Oh, has it been awhile.
Awhile for everything.
Remember all of that Celiac stuff? Well, still holding up on that front. Remember all of the sympoms I was experiencing? Migraines/headaches, joint pain, female problems, extreme fatigue, depression, general malaise, GI issues? Now, subtract the last one. All of the above have returned. It was a slow return. I was free of all of them for a short while (after going gluten free), but slowly it all has returned. Fast-forward to last month. Last month I had an early miscarriage (this was my second miscarriage, by the way). And... everything began to fall apart. Now I'm shaking when stressed, crying all of the time, cold constantly, not hungry, sleepy, weak, can't hold the children, can't think straight, forgetting how to do simple things, trouble reading, and the list goes on. And on. And on.
Please, don't get me wrong. Gluten free is a must around here. Three of the four children are highly sensitive, Shawn gets migraines when he eats it, and I have a horrid digestive response. But it seems as if that was a small part of the problem.
So Friday, we travelled to Waynesboro, to see an NP. After doing some research on my own, it looked like Adrenal Fatigue was a viable option. Well, it was. She diagnosed me with it after a physical, a pupil dilation test, scratching my abdomen (no better way to describe it!), and listening to my symptoms. I'm having bloodwork and a saliva test done to also test for how little cortisol my body is producing, but also vitamin deficiencies, hormone levels, thyroid levels, etc., etc. The list is extensive. But her theory is this (in addition to the Adrenal Fatigue diagnosis): I'm progesterone deficient, and probable hypothyroidism.
It fits. I look back, and it fits. Here I am thinking gluten is he main enemy, and really, we were missing the forest for the trees.
Our family history of thyroid problems is abundant. And when looking at the symptoms, I have well over 90% of them. But, time will tell.
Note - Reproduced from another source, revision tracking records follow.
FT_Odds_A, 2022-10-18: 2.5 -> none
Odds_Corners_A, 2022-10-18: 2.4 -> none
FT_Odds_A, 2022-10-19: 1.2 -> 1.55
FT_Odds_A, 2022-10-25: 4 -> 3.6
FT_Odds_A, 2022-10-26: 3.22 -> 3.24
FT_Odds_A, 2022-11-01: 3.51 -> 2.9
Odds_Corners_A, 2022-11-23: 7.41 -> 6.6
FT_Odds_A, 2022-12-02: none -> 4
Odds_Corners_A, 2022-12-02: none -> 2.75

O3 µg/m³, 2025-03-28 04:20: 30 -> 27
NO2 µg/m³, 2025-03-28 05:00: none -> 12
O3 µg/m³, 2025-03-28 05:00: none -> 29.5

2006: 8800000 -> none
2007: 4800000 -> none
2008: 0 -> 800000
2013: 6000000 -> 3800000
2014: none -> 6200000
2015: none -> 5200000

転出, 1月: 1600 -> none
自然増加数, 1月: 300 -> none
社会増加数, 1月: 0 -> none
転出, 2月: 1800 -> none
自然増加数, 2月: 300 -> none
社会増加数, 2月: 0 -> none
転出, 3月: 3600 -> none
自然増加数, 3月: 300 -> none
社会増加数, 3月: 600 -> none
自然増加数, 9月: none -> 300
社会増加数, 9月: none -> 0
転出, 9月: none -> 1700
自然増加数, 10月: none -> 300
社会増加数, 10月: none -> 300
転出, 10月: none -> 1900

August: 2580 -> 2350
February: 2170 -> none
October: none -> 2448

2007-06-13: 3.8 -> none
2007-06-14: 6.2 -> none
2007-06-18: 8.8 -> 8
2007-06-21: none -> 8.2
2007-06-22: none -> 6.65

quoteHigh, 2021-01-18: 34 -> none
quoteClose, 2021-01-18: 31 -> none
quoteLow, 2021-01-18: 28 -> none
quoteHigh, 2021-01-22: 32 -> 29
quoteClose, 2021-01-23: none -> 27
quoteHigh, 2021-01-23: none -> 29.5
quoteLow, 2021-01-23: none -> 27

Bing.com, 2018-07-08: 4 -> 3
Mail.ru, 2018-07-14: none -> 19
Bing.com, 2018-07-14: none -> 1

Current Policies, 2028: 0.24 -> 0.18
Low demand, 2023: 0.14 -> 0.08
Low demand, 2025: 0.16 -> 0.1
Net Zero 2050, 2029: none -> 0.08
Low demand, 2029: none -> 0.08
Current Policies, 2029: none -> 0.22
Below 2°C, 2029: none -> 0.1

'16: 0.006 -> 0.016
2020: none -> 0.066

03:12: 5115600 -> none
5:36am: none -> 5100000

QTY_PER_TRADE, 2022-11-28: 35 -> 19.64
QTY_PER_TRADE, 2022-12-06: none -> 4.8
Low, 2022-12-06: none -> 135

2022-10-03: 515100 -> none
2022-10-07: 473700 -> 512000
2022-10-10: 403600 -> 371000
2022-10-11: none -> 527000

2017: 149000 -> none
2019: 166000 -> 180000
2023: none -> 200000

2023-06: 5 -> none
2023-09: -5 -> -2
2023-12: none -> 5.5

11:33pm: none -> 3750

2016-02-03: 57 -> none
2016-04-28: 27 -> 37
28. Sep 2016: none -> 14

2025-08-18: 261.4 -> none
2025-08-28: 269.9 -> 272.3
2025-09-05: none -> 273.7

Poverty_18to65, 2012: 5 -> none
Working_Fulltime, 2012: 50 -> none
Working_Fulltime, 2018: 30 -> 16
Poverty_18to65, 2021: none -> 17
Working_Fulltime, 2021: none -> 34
I have an appointment at the end of January to discuss lab results and a treatment plan. Until then, rest. Rest, rest, rest. It's a good thing, since that's all I can do.
All those months and years of beating myself up over laziness, ignoring the worsening depression, not caring for my body through four back-to-back pregnancies, shunning rest, working till I dropped... and then dogging on myself more because I couldn't pull off magical birthday parties. I couldn't make it to church. I couldn't wake up early to do my devotions. I couldn't _______ (fill in the blank).
Ladies, don't compare yourself to others.
I have been in a downward health spiral for four solid years. The Lord ordains it all, I am confident that He directed my steps the entire way. I am confident that this is all for His glory and my good. But....
Don't compare yourself to others.
All of those days that I spent wondering why I couldn't keep it together, why I couldn't beat my body into submission, why I had such I hard time with this or that. Those days should have been spent resting in Him.
He has brought me to the point to where I must rest in Him. He has taken my idolatrous dreams of being the perfect mother and housewife, and He has shown me that my strength comes from Him alone. He is what my heart craves and desires and NEEDS. Him alone. And I love Him for it!
Please don't misunderstand me. These health problems of mine aren't the end of the world. I know that MANY have had it much worse than I ever will.
But our pint-sized world... it has been rocked. And He is teaching me day by day, having not the strength to even feed my own children, to rely on Him.
I hope to become a more frequent blogger than before. Perhaps next time I'll be able to give more detail. But please pray for us, if you think of it. We surely do covet it. But most of all, please pray for my parents, my sister, and my in-laws. They are working together so well to make sure I have someone with me all day every day, that I get the rest I need until I start my treatment plan, and allowing for Shawn to go to work and the kids to be cared for. They will never understand how much their love, help, and encouragement means to the six of us.